Presently before the Court is the Motion to Partially Dismiss Plaintiff's Complaint Pursuant to Fed. R. Civ. P. 12(b)(6) (Doc. 3) filed by Defendants Exeter Township, Nancy Smith, John Coolbaugh, Benjamin Gadomski, and Donald Hoffman. Defendants move to dismiss, with prejudice, Count II of the Complaint on the basis that Plaintiff's Pennsylvania Whistleblower Act claim, 43 P.S. §§ 1421, et seq., is time barred. (Doc. 3.) Because the Whistleblower Act claim, as alleged, is time barred, the Court will dismiss the Whistleblower claim. However, Plaintiff will be given leave to amend his Complaint to properly state a claim pursuant to the Pennsylvania Whistleblower Act.
Plaintiff filed the present action against Defendants Exeter Township, Chief of Police Nancy Smith, Supervisor John Coolbaugh, Supervisor Benjamin Gadomski, and Supervisor Donald Hoffman (collectively "Defendants"). (Doc. 1.) Count I of Plaintiff's Complaint asserts claims under 42 U.S.C. § 1983. (Doc. 1.) Count II, labeled "State Claims," appears to assert claims for wrongful discharge, malicious prosecution, abuse of process, and violation of the Pennsylvania Whistleblower Act, 43 P.S. §§ 1421, et seq.
As set forth in Plaintiff's Complaint, the relevant facts are as follows:
On October 31, 2006, Plaintiff Neil Williams was hired by Exeter Township as Road Department Foreman. (Doc. 1.) When Plaintiff was hired, Nancy Smith was employed by the Exeter Township Police Department as a Sergeant. (Doc. 1.) In December of 2009, Smith was appointed Chief of Police of Exeter Township. (Doc. 1.) While Plaintiff was employed as Road Department Foreman, Defendant Smith repeatedly harassed Plaintiff. (Doc. 1.) Plaintiff frequently indicated to Defendant Smith that the harassment was unwelcome and Plaintiff informed the Exeter Township Board of Supervisors of Defendant Smith's conduct. (Doc. 1.) The Board of Supervisors, however, refused to take action. (Doc. 1.) At some time after February 5, 2010, Defendant Smith met with Township Supervisors and requested that Plaintiff's employment be terminated. (Doc. 1.) Moreover, in September of 2010, Defendant Smith filed criminal charges against Plaintiff for Public Drunkeness and Disorderly Conduct. (Doc. 1.) The charges, however, were ultimately dismissed by the Luzerne County Court of Common Pleas on December 22, 2010. (Doc. 1.)

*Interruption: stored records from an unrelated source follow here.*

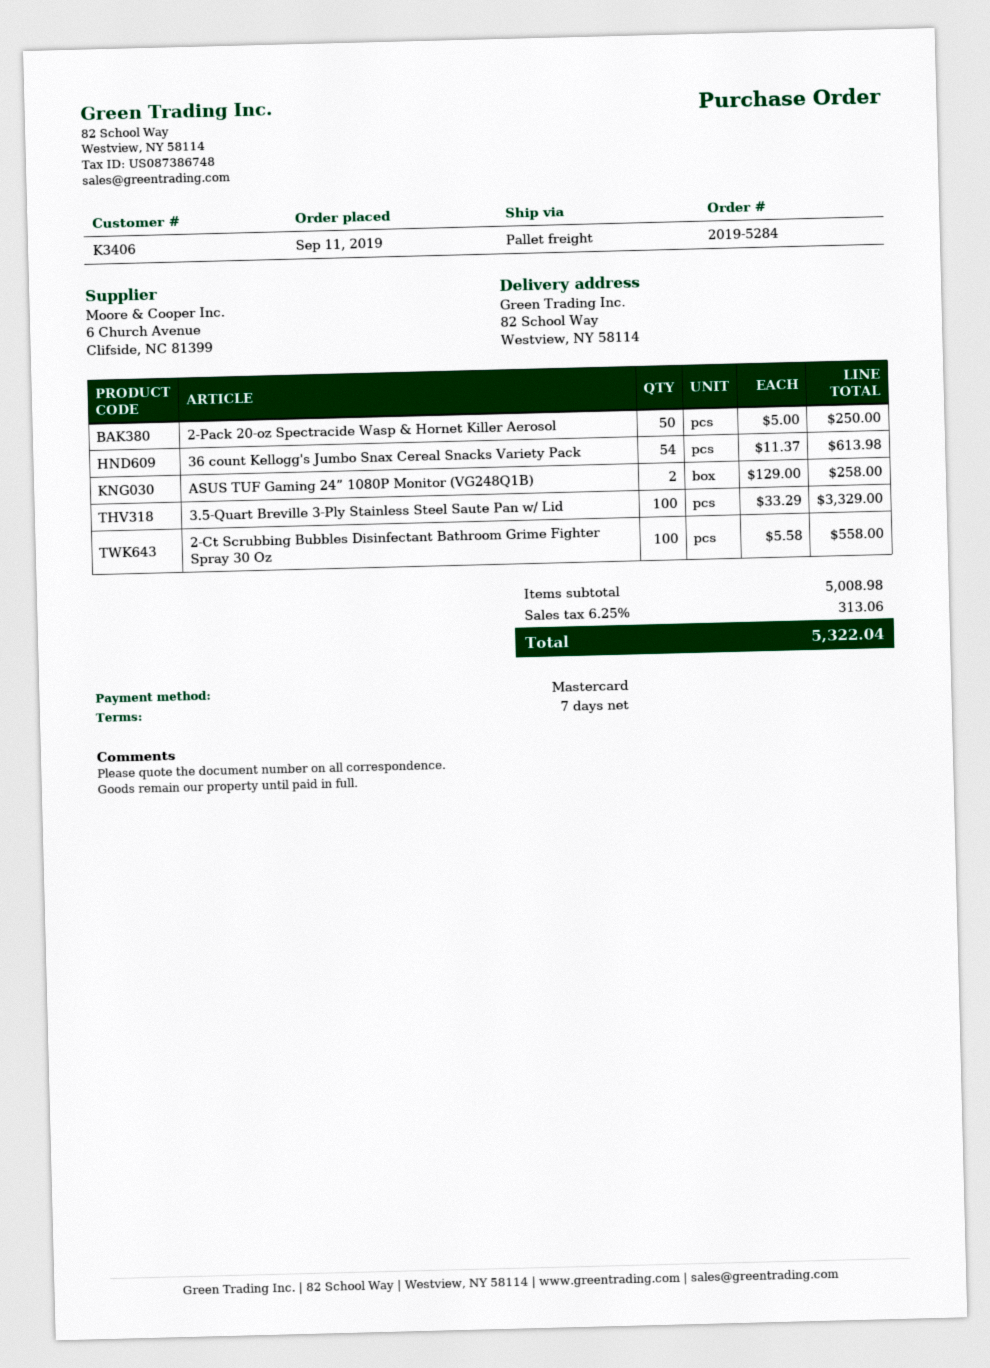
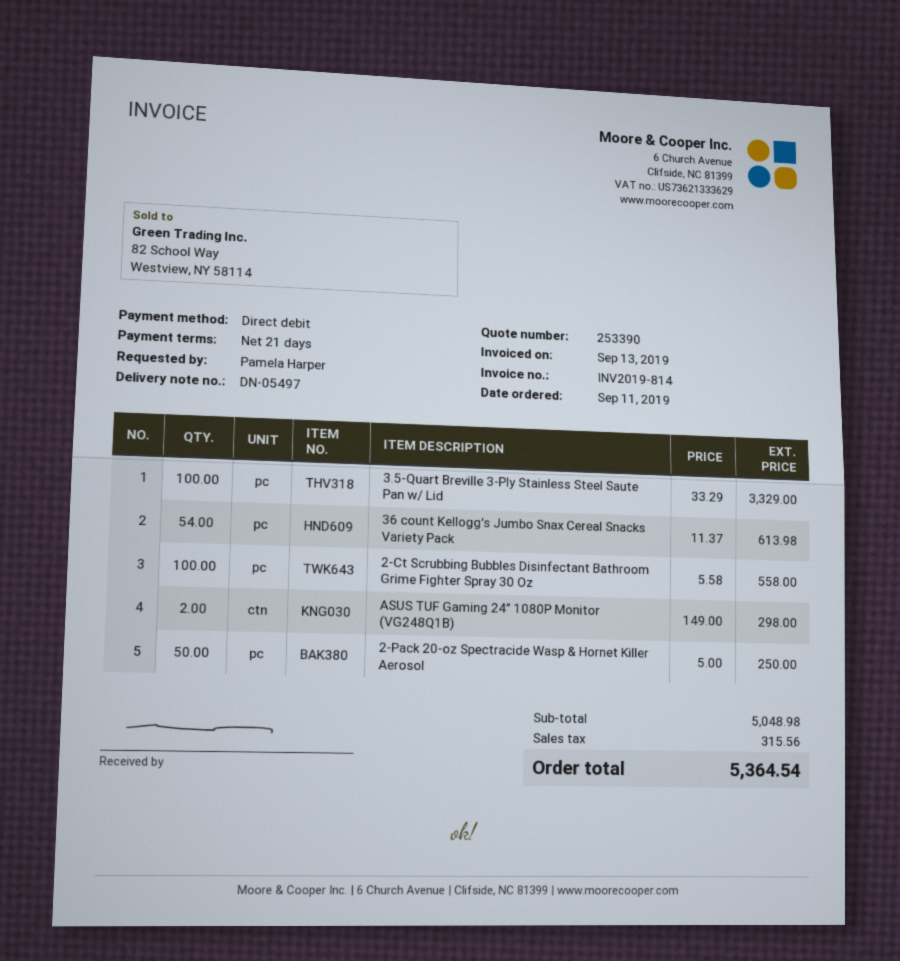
payment terms: 7 days -> 21 days
payment method: Mastercard -> direct debit
ASUS TUF Gaming 24” 1080P Monitor (VG248Q1B): 2 x 129.00 = 258.00 -> 2 x 149.00 = 298.00
subtotal: 5008.98 -> 5048.98
tax: 313.06 -> 315.56
total: 5322.04 -> 5364.54

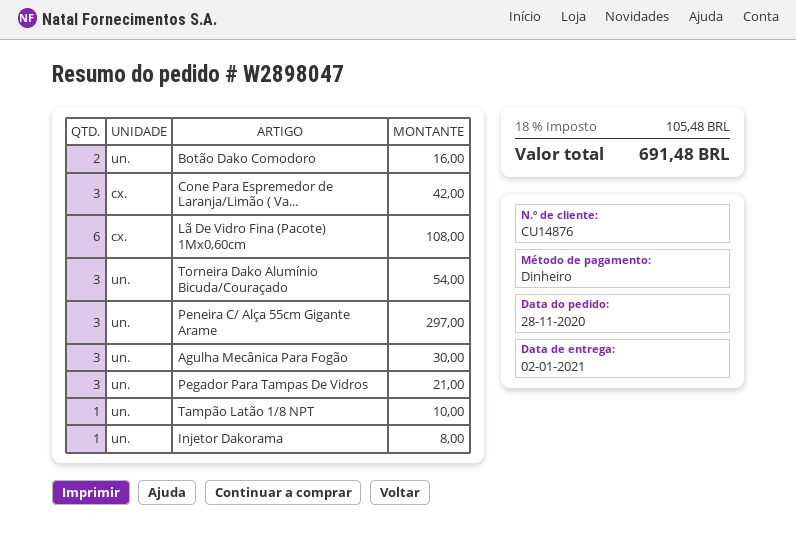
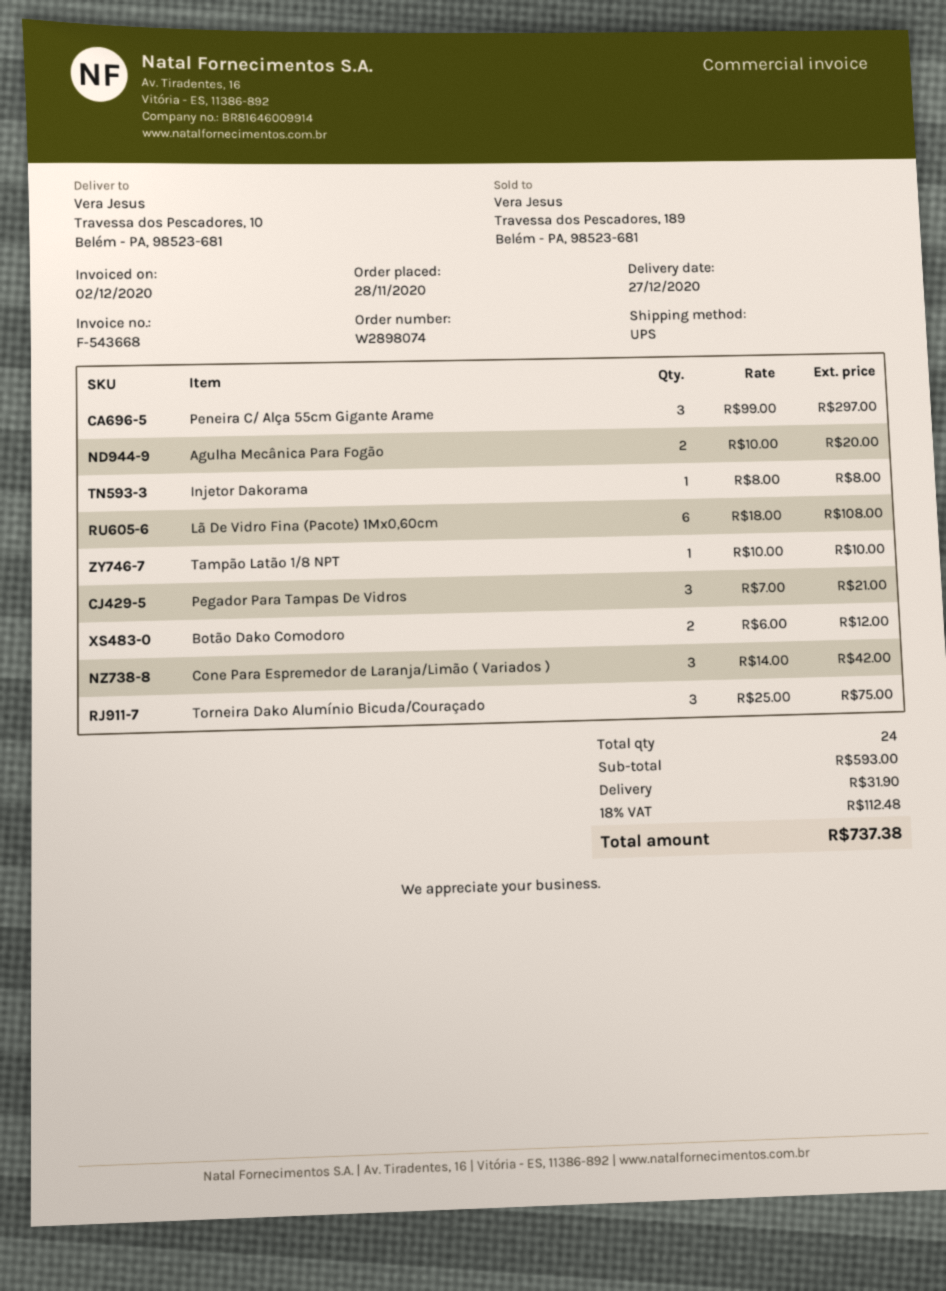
order number: W2898047 -> W2898074
delivery date: 2021-01-02 -> 2020-12-27
Botão Dako Comodoro: 2 for 16.00 -> 2 for 12.00
Torneira Dako Alumínio Bicuda/Couraçado: 3 for 54.00 -> 3 for 75.00
Agulha Mecânica Para Fogão: 3 for 30.00 -> 2 for 20.00
shipping: none -> 31.90
tax: 18% = 105.48 -> 18% = 112.48
total: 691.48 -> 737.38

While Plaintiff was employed as Road Department Foreman, Defendant Coolbaugh was a Supervisor of Exeter Township and also an employee in the Exeter Township Road Department. (Doc. 1.) During Plaintiff's employment, Plaintiff became aware of discrepancies involving Defendant Coolbaugh's payroll submissions and his actual time worked. (Doc. 1.) After Defendant Coolbaugh informed Plaintiff that he was not required to submit punched time cards, Plaintiff raised the issue at Exeter Township public meetings in November and December of 2009. (Doc. 1.) Defendant Coolbaugh, however, told Plaintiff to sit down and shut up at the meetings. (Doc. 1.) Thereafter, Defendant Coolbaugh engaged, on a daily basis, in demeaning, harassing, and threatening Plaintiff. (Doc. 1.) In January of 2010, Defendant Coolbaugh became the Exeter Township Road Master. (Doc. 1.)
Defendants Gadomski and Hoffman were also Exeter Township Supervisors during Plaintiff's employment as Road Department Foreman. (Doc. 1.) In early January of 2010, Plaintiff informed Defendants Gadomski and Hoffman of Defendant Coolbaugh's improper conduct, including discrepancies in Defendant Coolbaugh's payroll submissions in relation to his time worked. (Doc. 1.) Although Defendants Gadomski and Hoffman assured Plaintiff that they would resolve his issues with Defendant Coolbaugh, Plaintiff was informed shortly thereafter that he was laid off from his position. (Doc. 1.) After he was terminated, Plaintiff attempted to collect his paycheck for accrued vacation pay, but Plaintiff was informed that Defendant Coolbaugh would not sign the check. (Doc. 1.)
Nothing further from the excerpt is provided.